Sinks: where collected data is sent
Chalk allows you to configure reports (what key data we collect), sinks (where reports are sent), and custom keys (what entirely new data can we enable reports to collect).
This guide is about sinks (where reports are sent).
The default_out sink
Reports are sent by default to the default_out sink which appends
entries (JSON-newline format) to ~/.local/chalk/chalk.log.

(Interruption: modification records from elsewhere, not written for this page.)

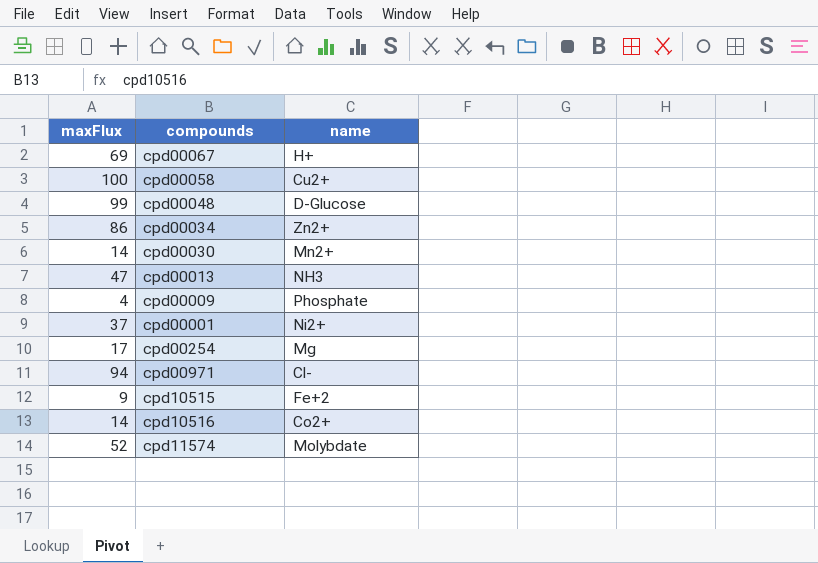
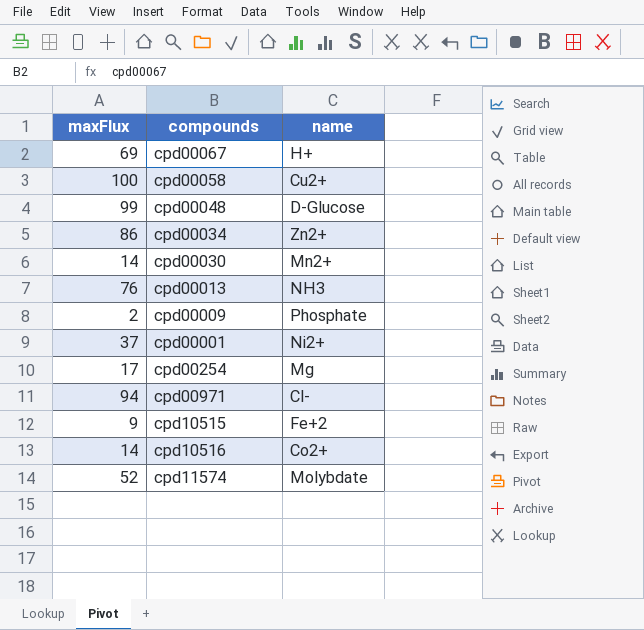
cpd00013 | maxFlux: 47 -> 76
cpd00009 | maxFlux: 4 -> 2

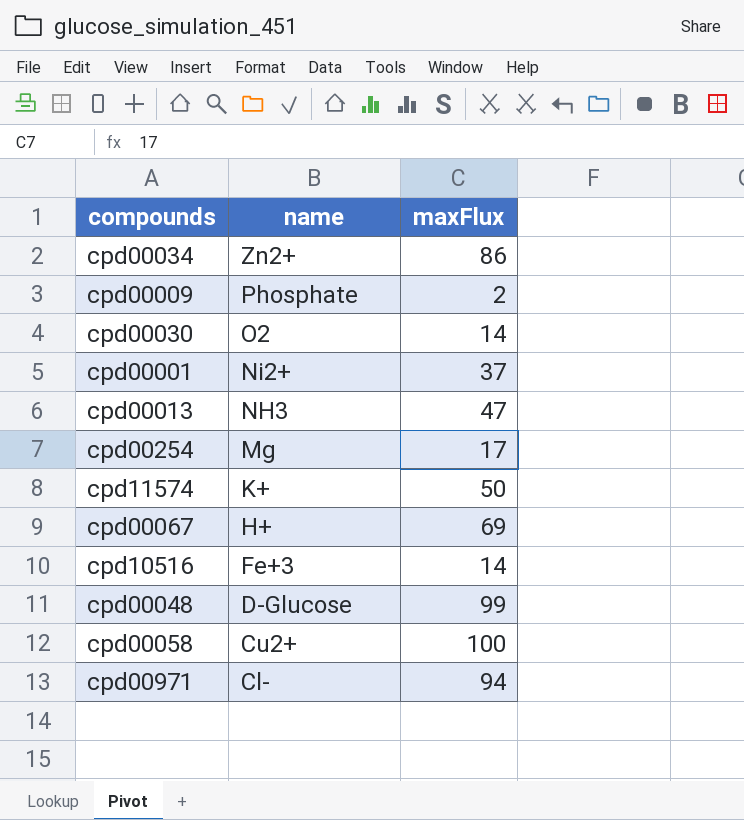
row order: none -> name descending
column maxFlux | position: 1 -> 3
row cpd10515: 9 | Fe+2 -> none
cpd00030 | name: Mn2+ -> O2
cpd00013 | maxFlux: 76 -> 47
cpd11574 | name: Molybdate -> K+
cpd11574 | maxFlux: 52 -> 50
cpd10516 | name: Co2+ -> Fe+3

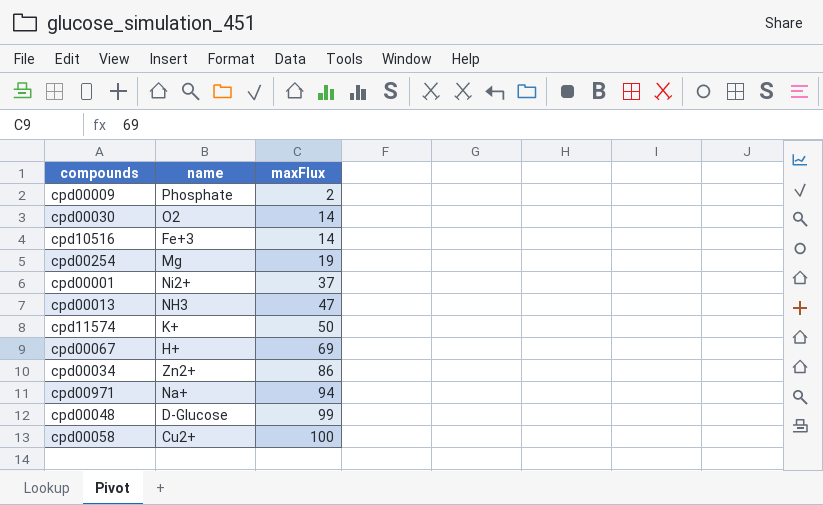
row order: name descending -> maxFlux ascending
cpd00254 | maxFlux: 17 -> 19
cpd00971 | name: Cl- -> Na+

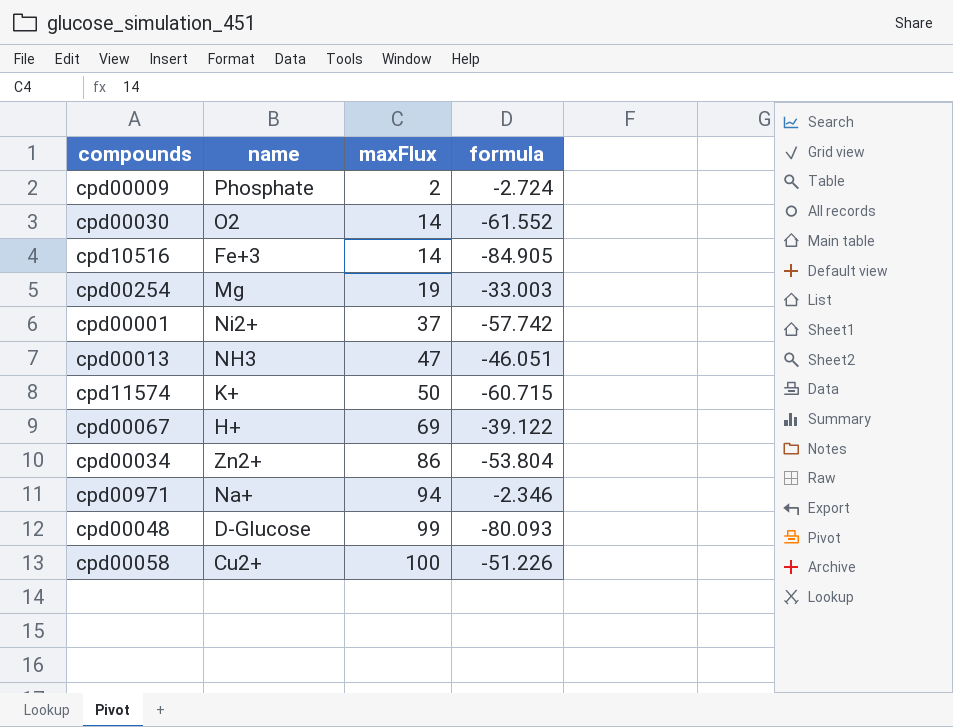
column formula | position: none -> 4

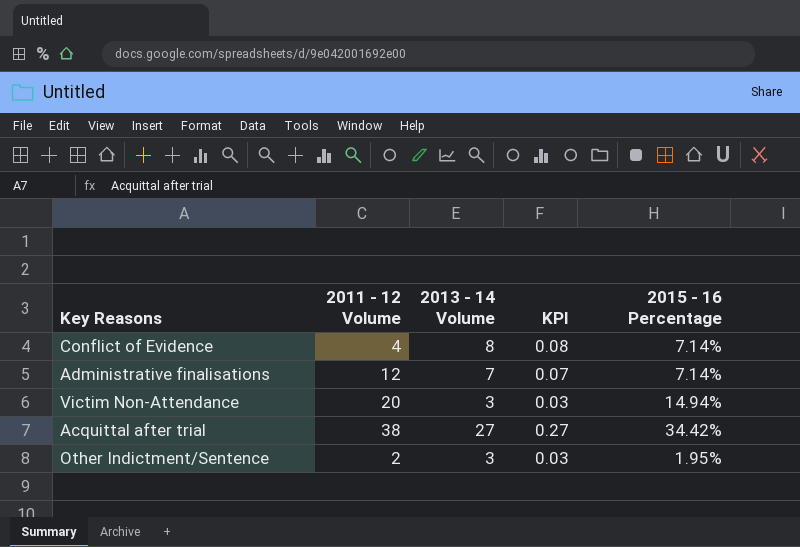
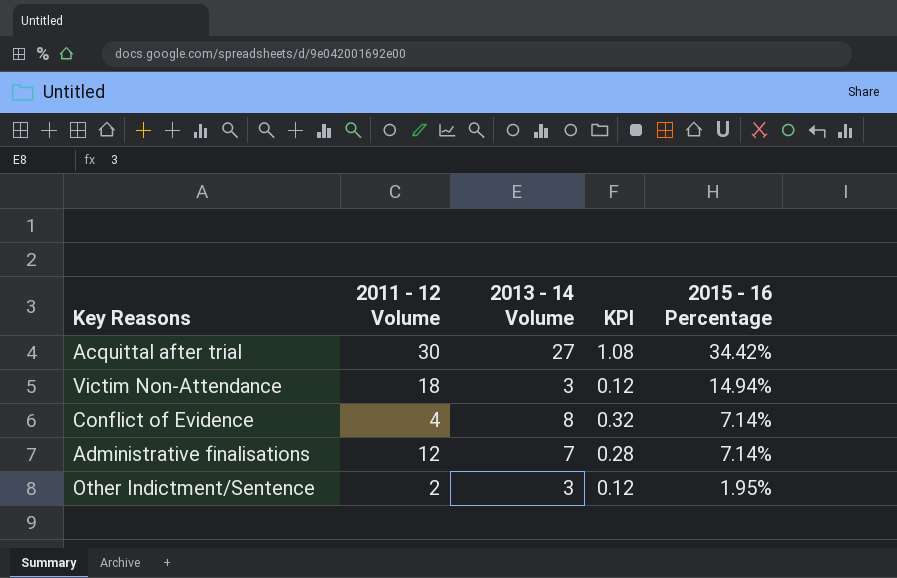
row order: none -> 2015 - 16 Percentage descending
column KPI | formula: [2013 - 14 Volume] * 0.01 -> [2013 - 14 Volume] * 0.04
Acquittal after trial | 2011 - 12 Volume: 38 -> 30
Victim Non-Attendance | 2011 - 12 Volume: 20 -> 18

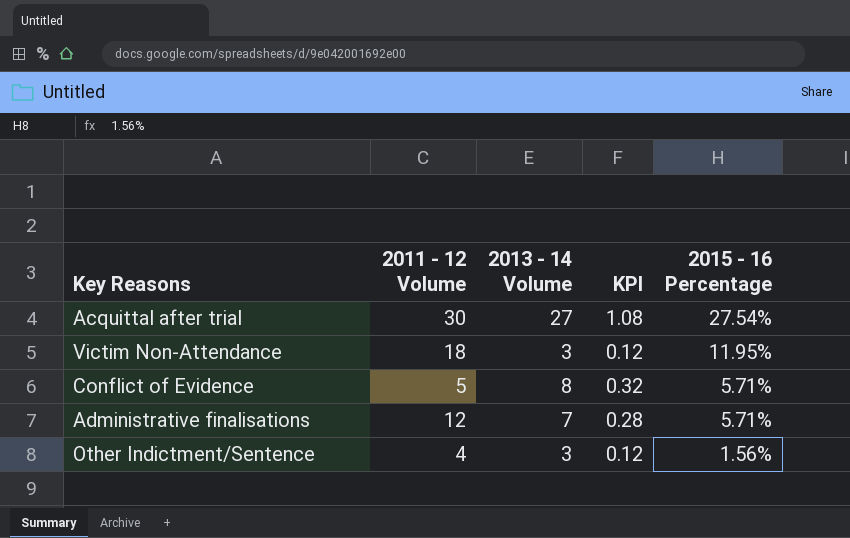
Acquittal after trial | 2015 - 16 Percentage: 34.42% -> 27.54%
Victim Non-Attendance | 2015 - 16 Percentage: 14.94% -> 11.95%
Conflict of Evidence | 2011 - 12 Volume: 4 -> 5
Conflict of Evidence | 2015 - 16 Percentage: 7.14% -> 5.71%
Administrative finalisations | 2015 - 16 Percentage: 7.14% -> 5.71%
Other Indictment/Sentence | 2011 - 12 Volume: 2 -> 4
Other Indictment/Sentence | 2015 - 16 Percentage: 1.95% -> 1.56%

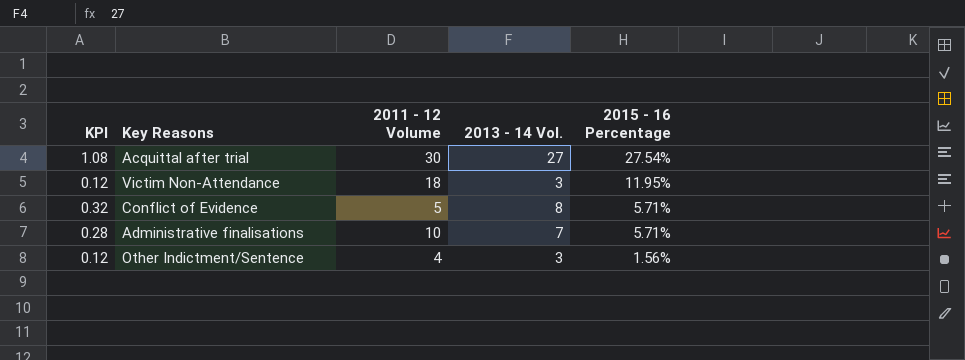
column KPI | position: 4 -> 1
column name: 2013 - 14 Volume -> 2013 - 14 Vol.
Administrative finalisations | 2011 - 12 Volume: 12 -> 10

Unsubscribing from default_out
You can disable this by creating a .c4m file and unsubscribing from the "report" topic.
$ cat null.c4m
unsubscribe("report", "default_out")
And having Chalk load it.
chalk load ./null.c4m
This isn’t very useful on its own since now we’ll just not have reports written anywhere at all. But it’s useful if we want to disable the default and have reports go somewhere else.
The file sink type
We can send reports to another path by creating a new sink and
subscribing "reports" to it.
$ cat myfile.c4m
sink_config my_file_out {
enabled: true
sink: "file"
filename: "/tmp/chalkdata.jsonl"
}
subscribe("report", "my_file_out")
If we chalk load ./myfile.c4m and that was the only config we had
loaded, Chalk reports would get sent both to the default
(~/.local/chalk/chalk.log) and to /tmp/chalkdata.jsonl.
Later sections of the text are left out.